• THE PROBLEM: Make an exact copy of the records, leaving out the images.

• MATERIAL FOR THIS EXERCISE:
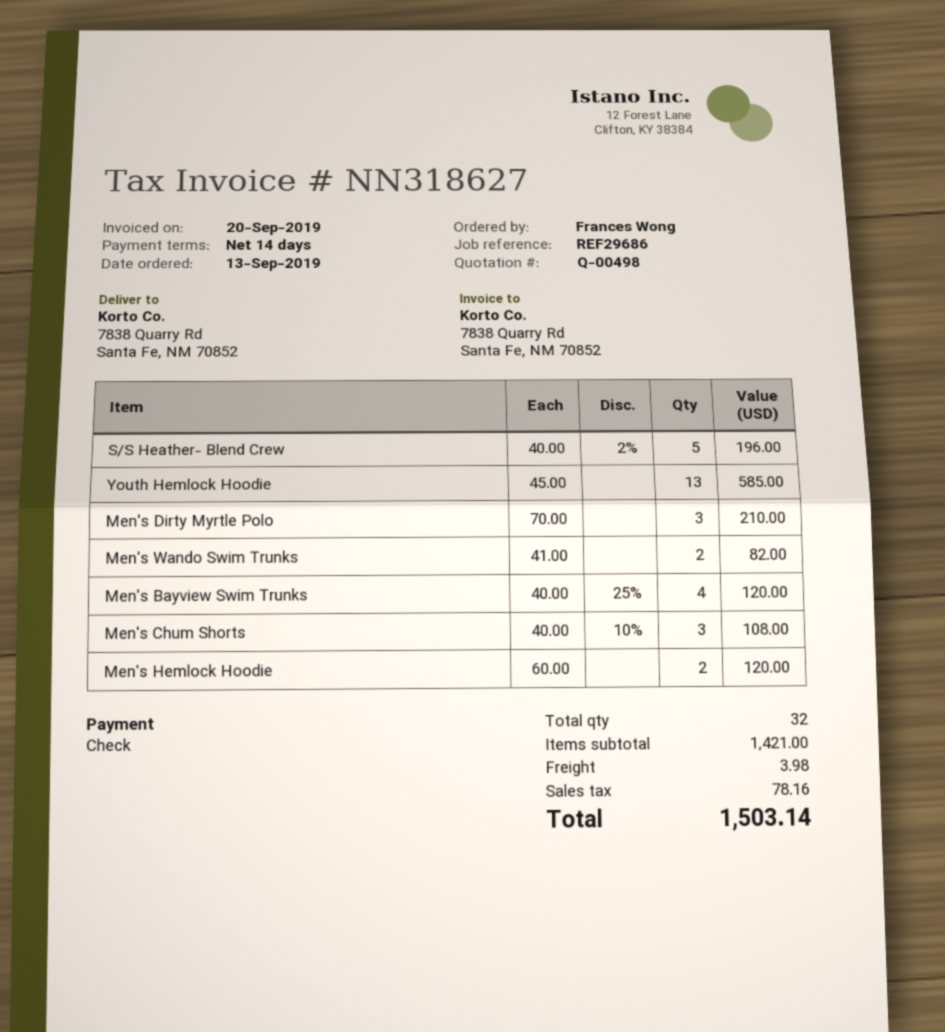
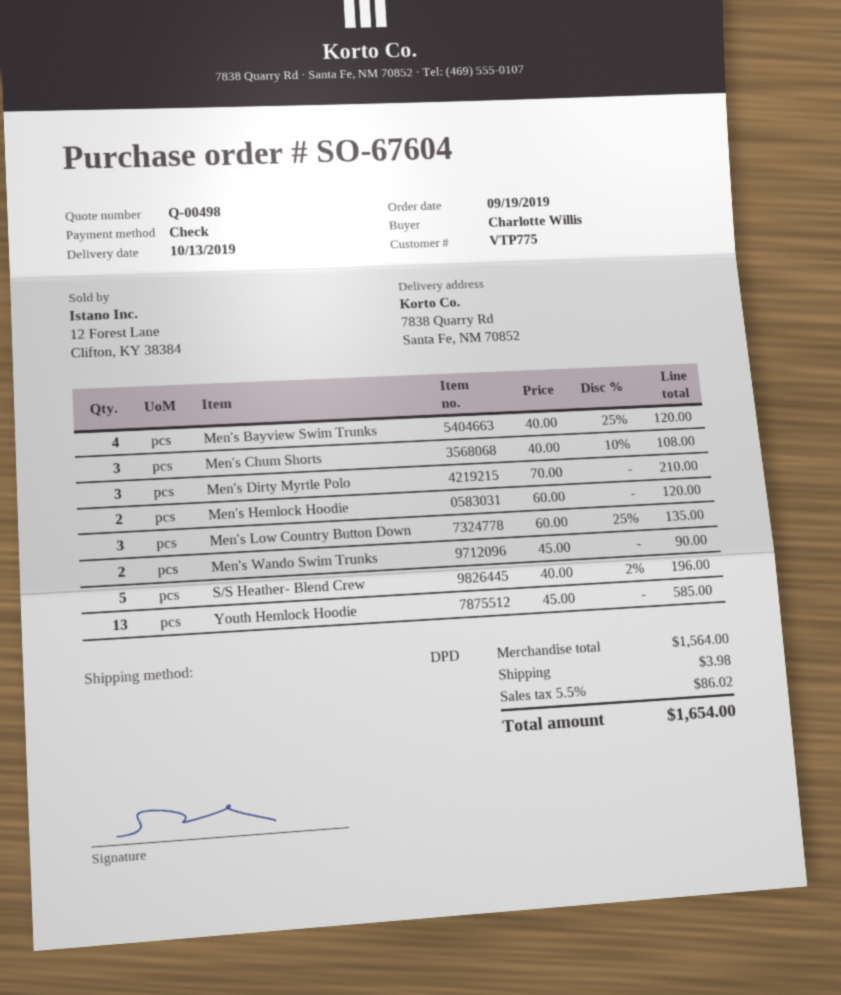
order date: 2019-09-13 -> 2019-09-19
ordered by: Frances Wong -> Charlotte Willis
Men's Wando Swim Trunks: 2 x 41.00 = 82.00 -> 2 x 45.00 = 90.00
Men's Low Country Button Down: none -> 3 x 60.00 - 25% = 135.00
subtotal: 1421.00 -> 1564.00
tax: 78.16 -> 86.02
total: 1503.14 -> 1654.00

• SOLUTION:
order date: 2019-09-13 -> 2019-09-19
ordered by: Frances Wong -> Charlotte Willis
Men's Wando Swim Trunks: 2 x 41.00 = 82.00 -> 2 x 45.00 = 90.00
Men's Low Country Button Down: none -> 3 x 60.00 - 25% = 135.00
subtotal: 1421.00 -> 1564.00
tax: 78.16 -> 86.02
total: 1503.14 -> 1654.00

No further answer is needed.